LARGELY THROUGH a movie starring Denzil Washington and a song by Bob Dylan, the story of boxer Reuben 'Hurricane' Carter's false imprisonment for murder and subsequent, eventually successful, efforts to free him have been well publicised.

What is not as widely known is the story of the person who, after the celebrity attention had faded and Carter was still behind bars, read Hurricane's story in a book he had written from prison and jabbed away at the cause, eventually winning a majority decision to set Carter free.

It was this story, the story of Lesra Martin, which was told in a 45-minute film at 14 Seymour Avenue, St. Andrew, on Monday night as the Canadian High Commission marked Black History Month.

Cheryl Foggo, who made the documentary, was on hand to introduce the film, as well as answer questions about it.

She also read a true short story, Camp Meeting, for the small and attentive gathering.

INTERACTION

The interaction between Martin and Carter was significant, but not the sum total of the film, which traced Martin's life from a near illiterate in Brooklyn, New York, to a successful lawyer and family man in Canada.

Key to the transformation was his chance meeting with a group of Canadians who invited him to come north of the border to Toronto. He did and eventually relocated there, where a whole new world opened up.

His personal borders were reset along with his physical ones, Martin being unable to sleep on his first night in the house as he thought that someone was on the roof or outside the window of his upstairs room. It turned out to be a tree; where he came from, there were none to create the unfamiliar sounds.

Martin (fourth in his class of 47 back home) was almost unable to read and the family immersed him in books. On one of his forays to the library, he came upon Carter's book, wrote him in prison and went to meet him.

Carter described the book as his message in a bottle to the outside world, which he hoped someone would open and read; Martin did and, seven years later, Carter was free.

Martin's story continued with him and his wife moving to a more remote area of Canada, where there were no other black people.

CONNECTION

Foggo spoke after a break, noting the lost potential the story of Lesra Martin brought out. She said that he grew eight inches in his first year in Canada, as a result of improved nutrition and said there were so many others who did not get the chance that he had.

Camp Meeting was the story of her meeting her best friend, Melody, a connection made by her preacher uncle who saw that she needed some new best friends.

Foggo was not impressed at first, as "I would not have picked her as a friend. I had seen her before and thought she was mousey."

They were roomed together at a Christian camp and found common ground in the voice of Papa John floating from the radio. Melody introduced the city girl to the stars "I never knew existed" and the two got into various mild enough troubles at camp ("I also drove my brother's car, albeit at low speed, into a tree").

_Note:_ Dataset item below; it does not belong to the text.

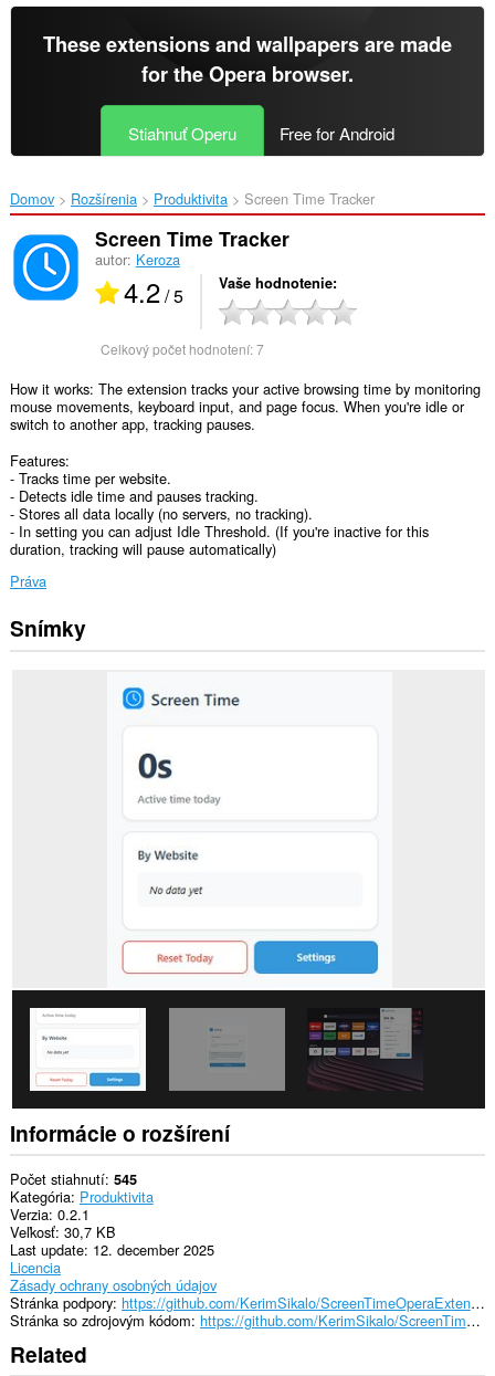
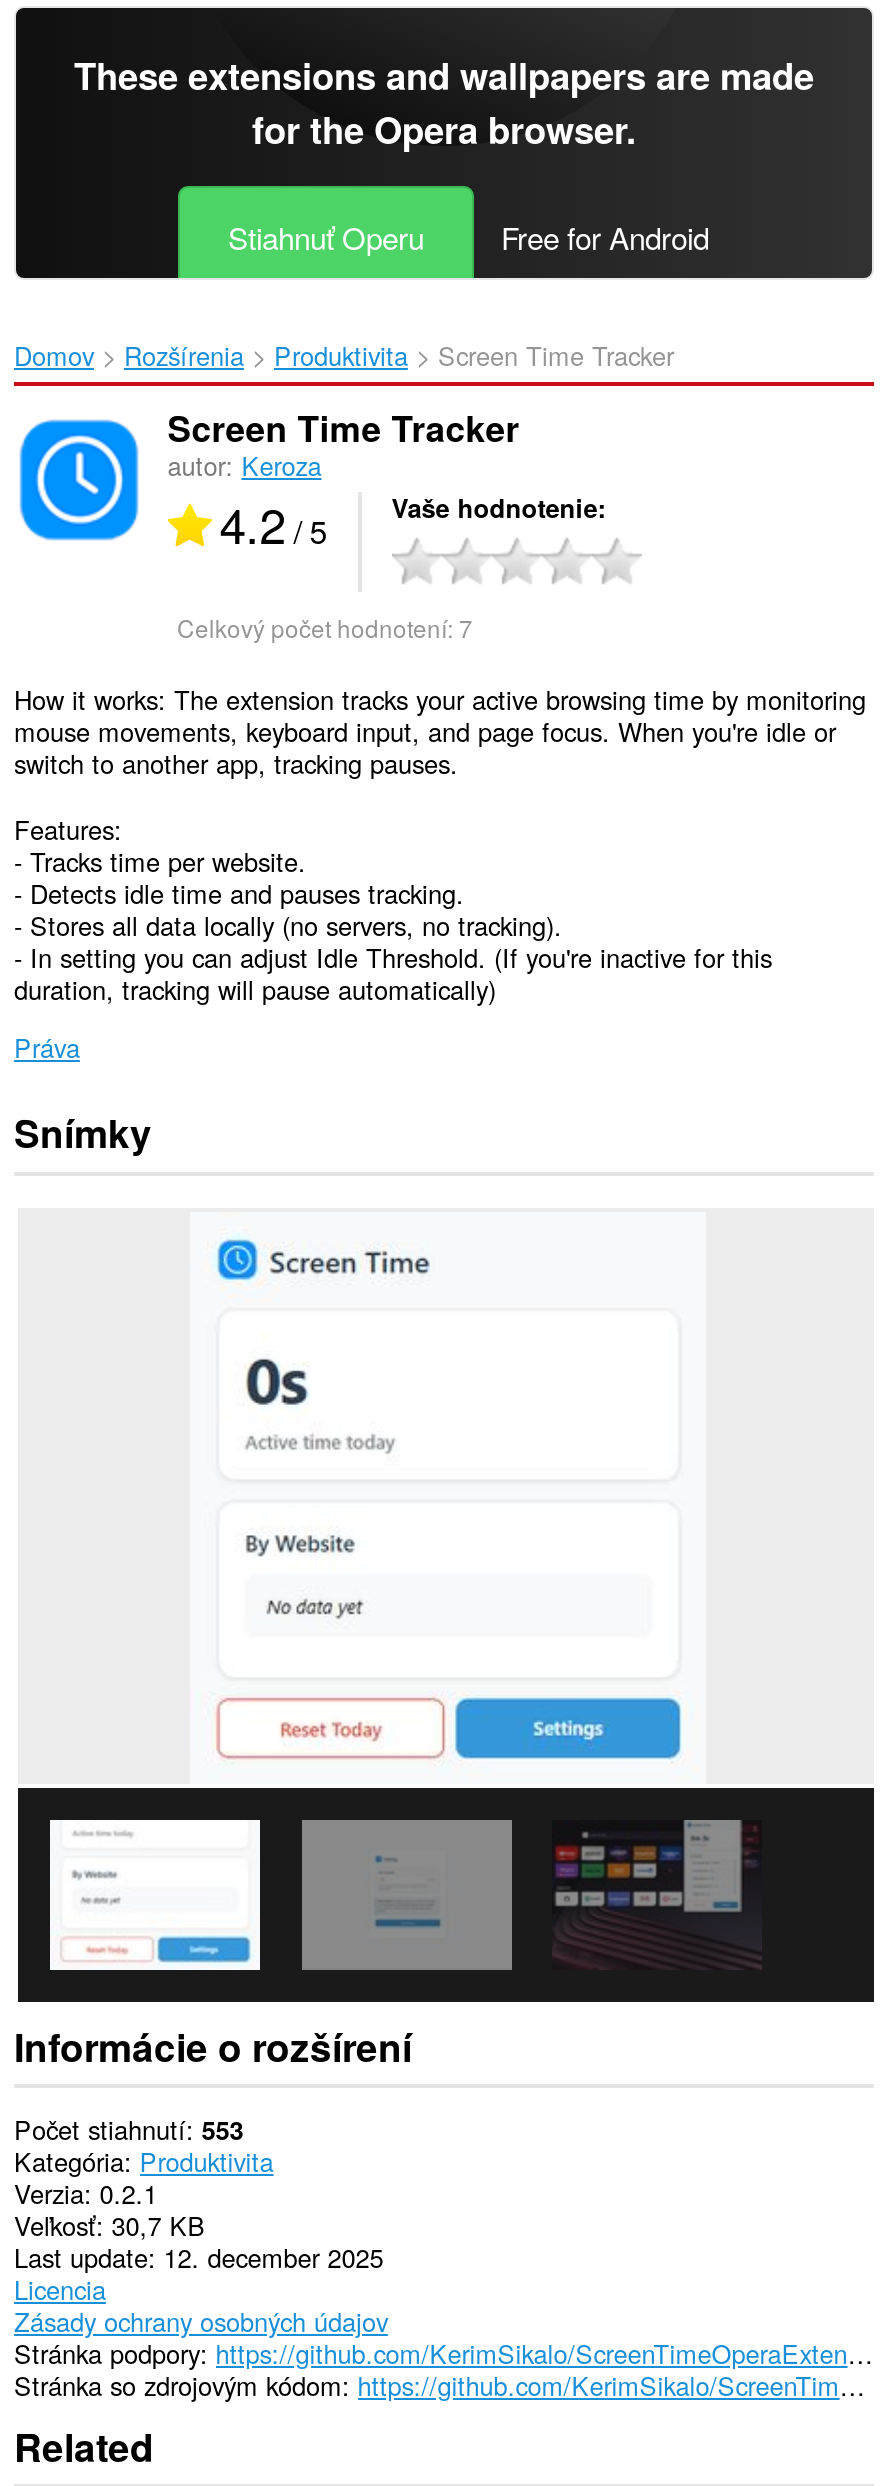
[10,1168,137,1189] Počet stiahnutí 545 -> [14,2110,244,2148] Počet stiahnutí 553

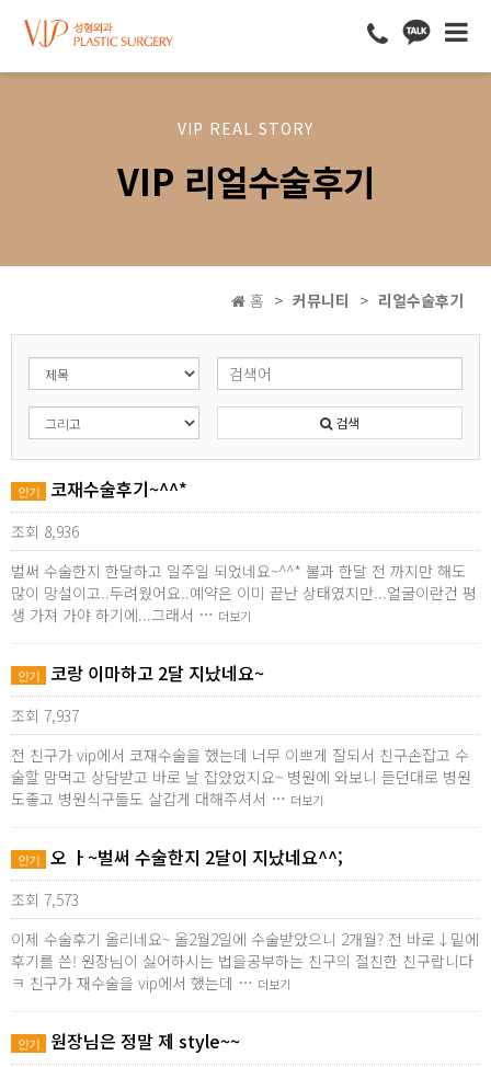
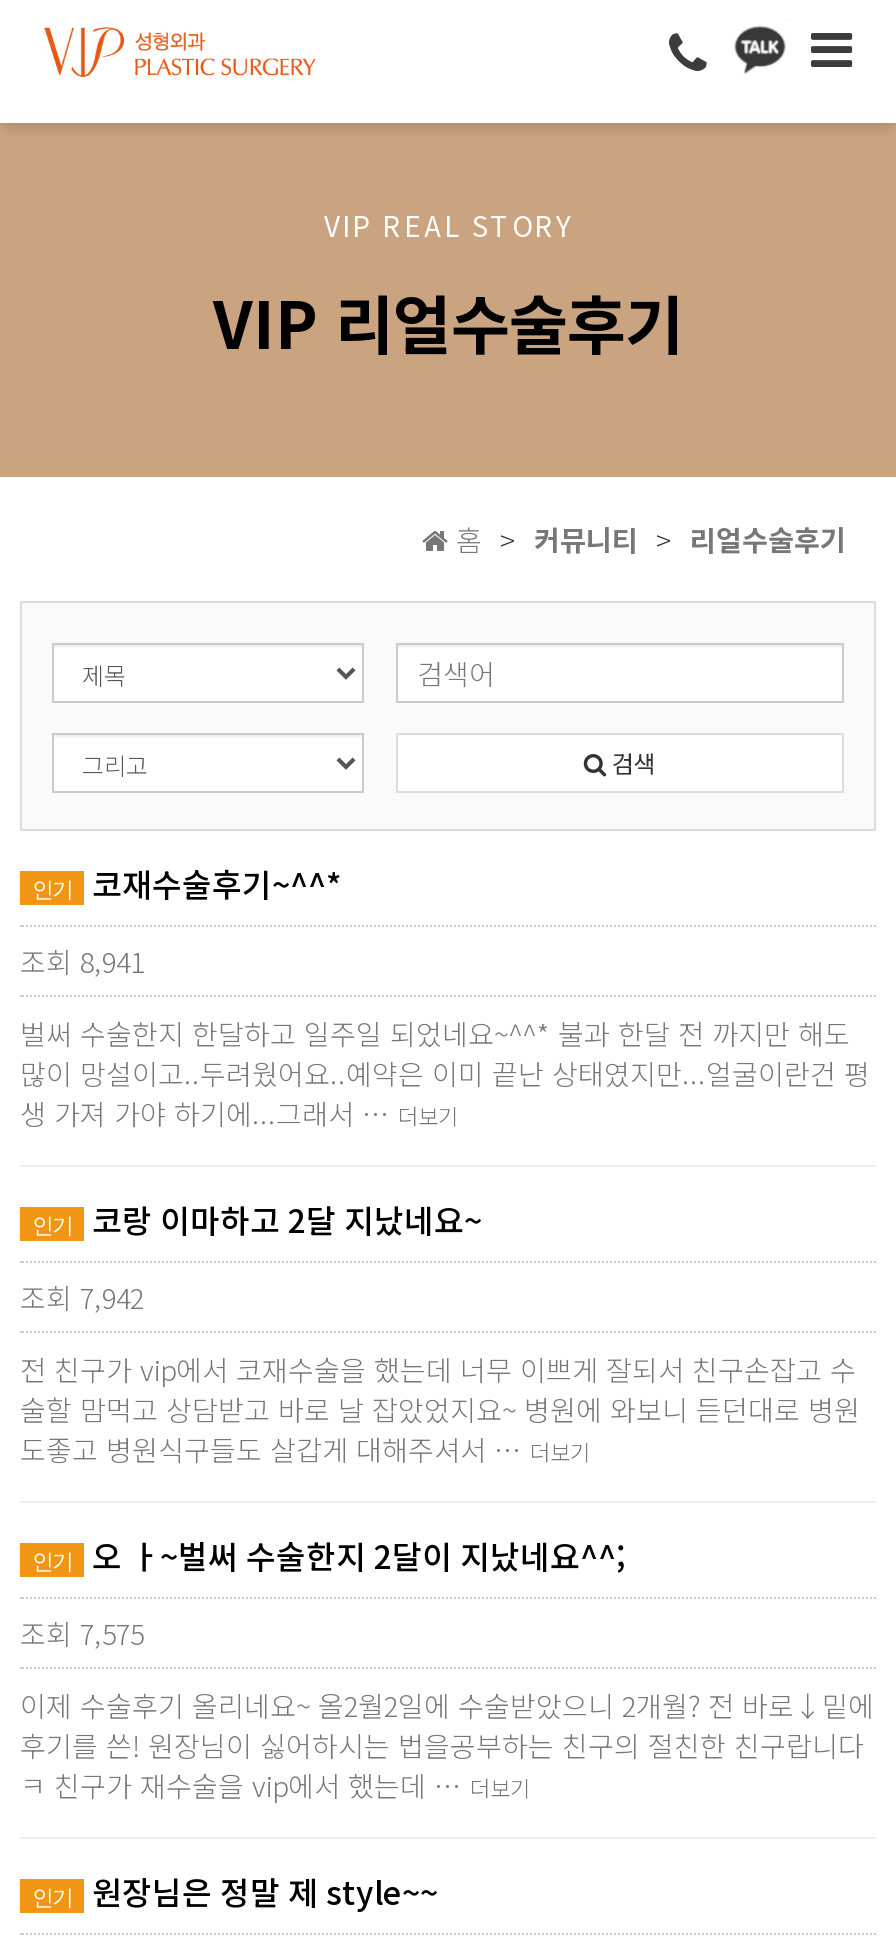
[11,520,79,542] 조회 8,936 -> [20,941,144,981] 조회 8,941
[11,704,79,726] 조회 7,937 -> [20,1277,144,1317] 조회 7,942
[11,888,79,910] 조회 7,573 -> [20,1613,144,1653] 조회 7,575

The story ended with Foggo looking at her uncle as they drove away from the camp, knowing that he was connected in a way she was not to the camp grounds of slavery.

RACISM

In the question and answer segment, Professor Carolyn Cooper spoke to the missing element in the documentary, racism in Canada, saying that the country seemed to be presented as a redemptive alternative to the United States.

Foggo said there was racism there towards non-white people and a subsequent contribution from a Jamaican about being refused rental accommodation in Halifax because of fears her children would cause other black children to come in and devalue the neighbourhood underscored the point.